[Code change snippets]

########

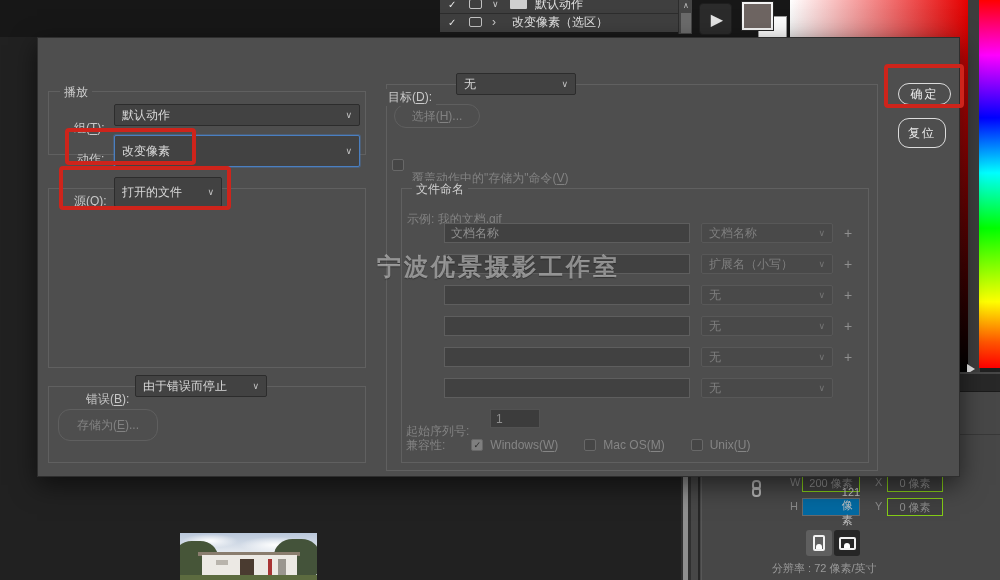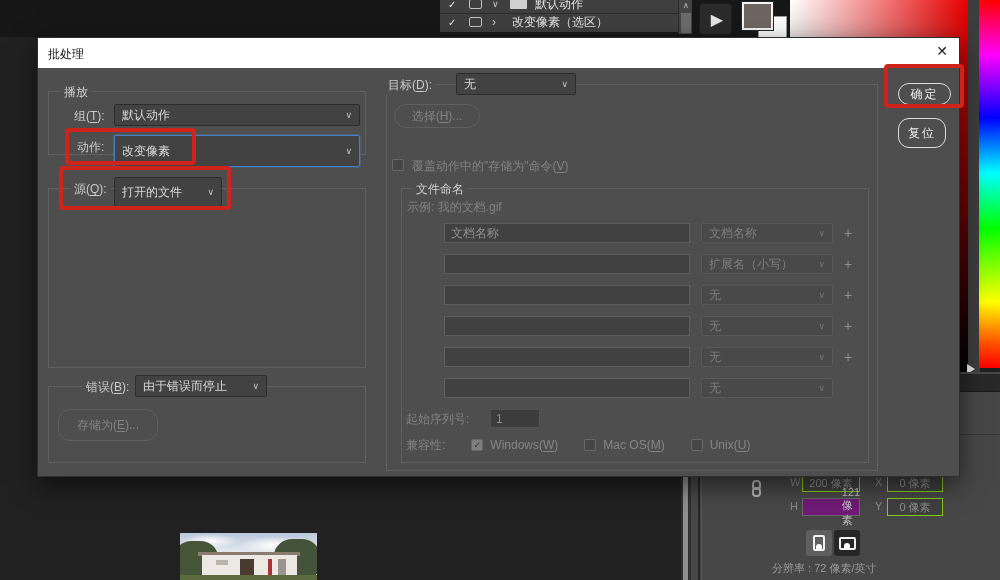"批处理" div.titlebar { html: <div> <span>批处理</span> <span>✕</span> </div> -> none }
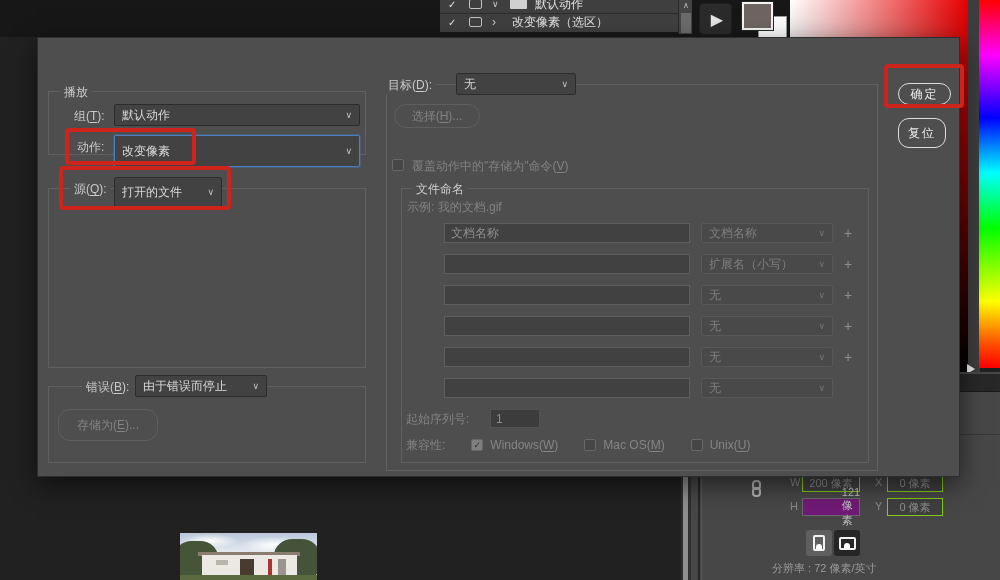"目标(D):" .lbl { margin-top: none -> 12px }
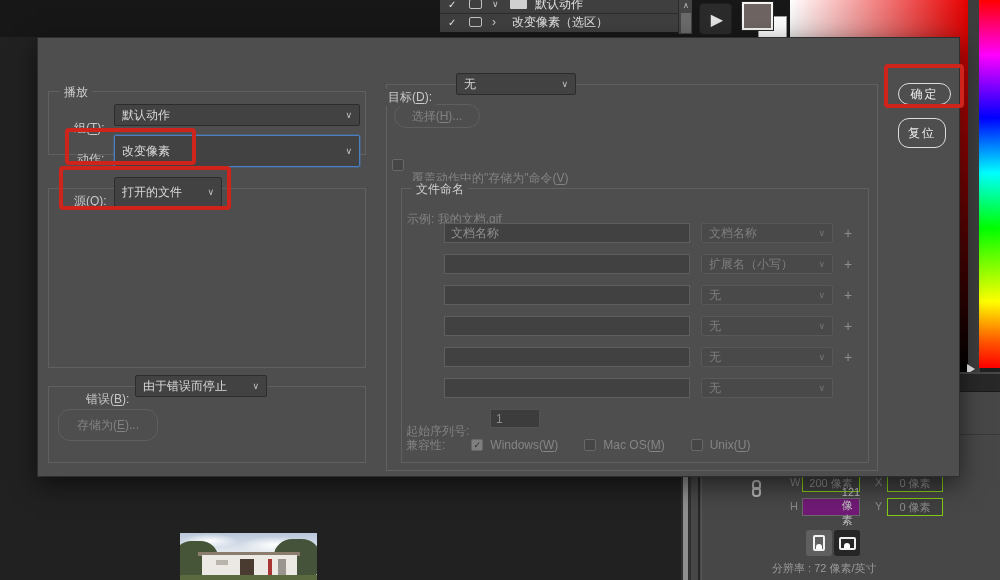"宁波优景摄影工作室" div.wm1 { html: none -> <div>宁波优景摄影工作室</div> }
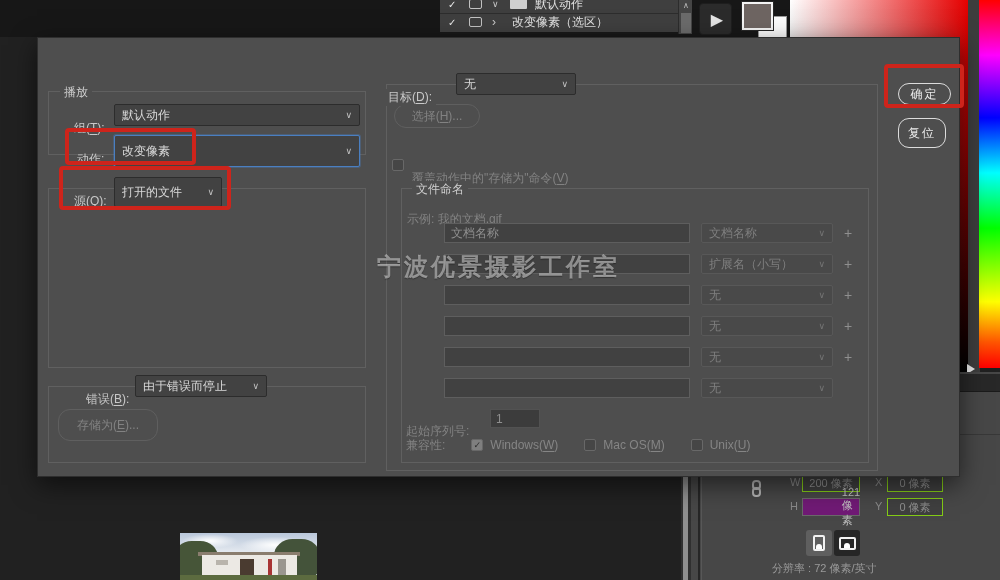"121 像素" .rp-field.bright { background: #701a75 -> #0369a1 }
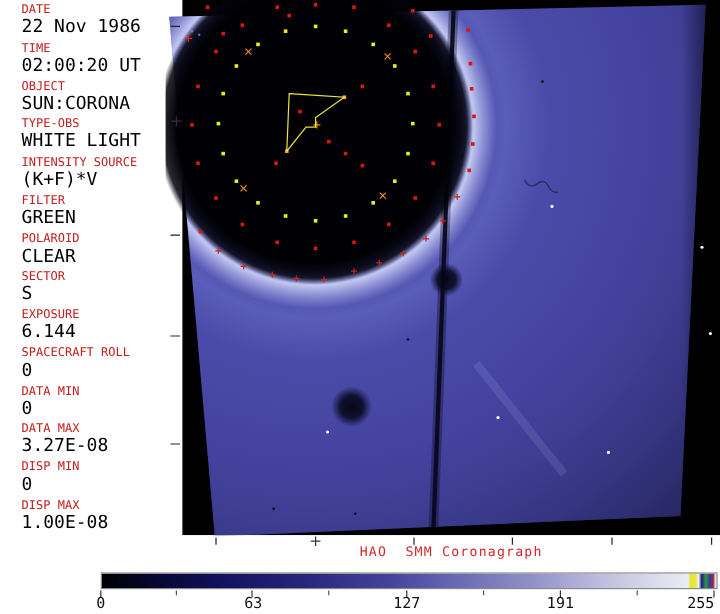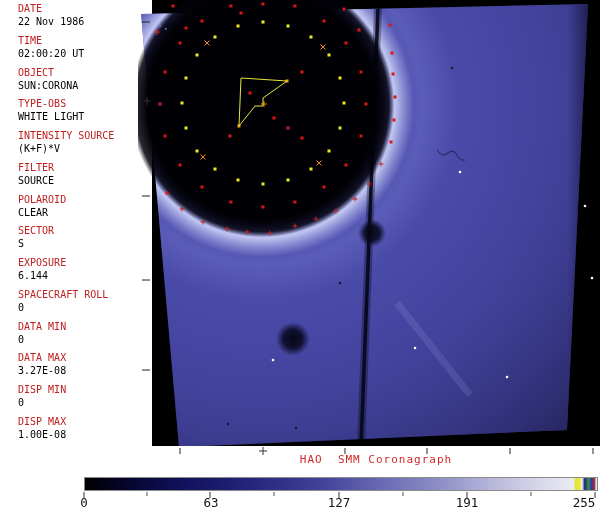"22 Nov 1986" .fvalue { font-size: 10px -> 15px }
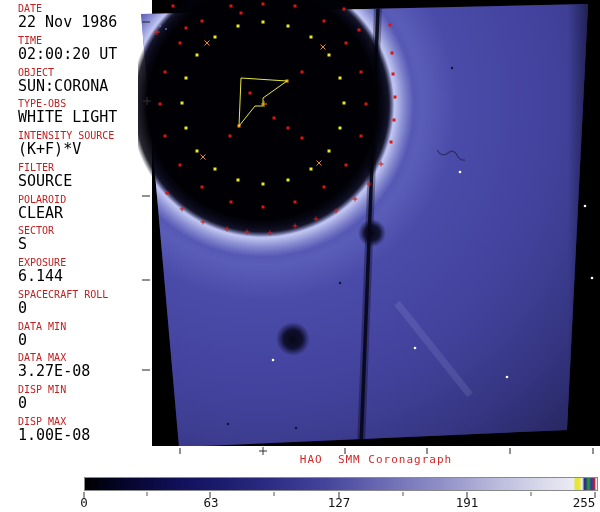"SOURCE" div.fvalue { text: SOURCE -> GREEN }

########

Problem to solve: With pictures left out, transcribe each line from the one containing "font-size: 10px ->" through the end of the data, both ends included.

Expected answer:
"22 Nov 1986" .fvalue { font-size: 10px -> 15px }
"SOURCE" div.fvalue { text: SOURCE -> GREEN }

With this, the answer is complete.